Indie publishing doesn’t get a pass here either. The easy move is to say “publishing went corporate, indie is pure,” and that’s not quite right. There’s such a thing as bad indie fiction. The barriers to publishing a book being close to zero means plenty of things get published that probably shouldn’t be, for reasons that have nothing to do with politics or gatekeeping and everything to do with the writing just not being there yet.
The distinction that matters isn’t between traditional and indie. It’s between writers who are actually doing the work — who read obsessively, who revise ruthlessly, who understand that writing a real story means making choices that will alienate some readers — and writers who have mistaken the act of publishing for the act of writing.
Publishing is easy now. Craft is not, and never was.

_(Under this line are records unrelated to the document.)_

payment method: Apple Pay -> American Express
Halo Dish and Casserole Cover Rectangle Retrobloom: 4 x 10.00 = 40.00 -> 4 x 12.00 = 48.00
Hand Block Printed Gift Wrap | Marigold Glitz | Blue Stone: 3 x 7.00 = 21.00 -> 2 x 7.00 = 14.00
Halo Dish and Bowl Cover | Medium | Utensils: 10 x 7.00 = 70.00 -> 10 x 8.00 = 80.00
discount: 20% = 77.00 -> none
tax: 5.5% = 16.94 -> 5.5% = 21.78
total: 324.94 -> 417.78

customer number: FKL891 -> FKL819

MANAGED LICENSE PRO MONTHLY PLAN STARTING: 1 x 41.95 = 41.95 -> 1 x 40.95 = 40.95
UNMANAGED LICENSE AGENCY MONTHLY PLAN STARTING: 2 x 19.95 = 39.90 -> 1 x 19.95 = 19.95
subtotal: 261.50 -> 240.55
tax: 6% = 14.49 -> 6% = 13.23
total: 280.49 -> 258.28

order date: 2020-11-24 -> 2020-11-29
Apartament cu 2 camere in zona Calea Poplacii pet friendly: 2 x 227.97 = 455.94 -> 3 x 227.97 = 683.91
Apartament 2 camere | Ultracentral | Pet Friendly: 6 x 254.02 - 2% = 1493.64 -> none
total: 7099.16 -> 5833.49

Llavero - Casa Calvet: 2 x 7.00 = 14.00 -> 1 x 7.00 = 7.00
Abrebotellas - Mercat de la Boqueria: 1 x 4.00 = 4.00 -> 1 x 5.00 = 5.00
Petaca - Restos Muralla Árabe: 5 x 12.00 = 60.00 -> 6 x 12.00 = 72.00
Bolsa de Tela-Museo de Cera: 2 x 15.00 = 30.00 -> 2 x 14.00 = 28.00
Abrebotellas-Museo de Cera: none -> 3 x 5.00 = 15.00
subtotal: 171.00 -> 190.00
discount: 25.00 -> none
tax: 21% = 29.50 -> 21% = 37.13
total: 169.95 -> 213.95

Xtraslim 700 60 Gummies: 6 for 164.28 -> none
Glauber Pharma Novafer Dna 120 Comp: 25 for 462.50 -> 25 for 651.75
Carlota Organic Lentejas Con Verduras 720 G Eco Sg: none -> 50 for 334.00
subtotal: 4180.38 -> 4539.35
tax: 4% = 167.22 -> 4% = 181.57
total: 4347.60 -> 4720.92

What the dismantling of that gate actually provides is something more valuable: the freedom to fail honestly. Traditional publishing doesn’t let you fail honestly. It filters for safe. It filters for what already sold. The writer who takes a real swing — who builds a world with genuine moral complexity, who doesn’t resolve the tension artificially, who writes a character who’s genuinely hard to like but impossible to put down — that writer doesn’t get through the query trenches. They get form rejections unless their story is about whatever social calamity is trending on Twitter.
Indie authors absorb that friction and publish anyway. Or they bypass it entirely. That’s not a consolation prize. That’s the actual opportunity.
I’ve been building Indieguana partly because I wanted a place where that work could be found — where readers who are actively tired of the sanitized mainstream product can find writers who aren’t playing the same game. It’s a discovery platform for indie books, and it exists because the major discovery surfaces are all downstream of the same taste-filtering machinery that created this problem in the first place. Amazon’s algorithm surfaces what already sells. Goodreads is largely a social graph that reflects existing taste. Neither is built to surface the outlier, the genuinely strange, the work that earns its difficulty.
That’s a solvable problem, and it’s one worth solving — but only if the books being found are actually good. The platform isn’t the point. The writing is the point.
The argument for why any of this matters, beyond the obvious “good stories are better than bad stories,” is that narrative shapes how people think about reality. Not in a heavy-handed propaganda sense, but in the quieter sense that stories are how human beings process cause and effect, consequence, the interiority of people unlike themselves. Good fiction builds genuine cognitive flexibility. Bad fiction — fiction that resolves too neatly, that doesn’t let the uncomfortable thing stay uncomfortable — atrophies it.
That’s not a crisis happening in Hollywood. It’s a crisis that started in publishing, spread into the culture that Hollywood draws from, and is now visible everywhere because the entertainment industry got big enough and fragmented enough that the absence of craft can’t be hidden behind production budgets and known IPs anymore.
You can’t fix it at the level of the TV show or the game. You fix it at the level of the book. Which means the writers who are actually doing the work — who understand the difference between publishing easily and writing well — matter more right now than the industry has ever been willing to admit.
Not as a market segment. As a corrective.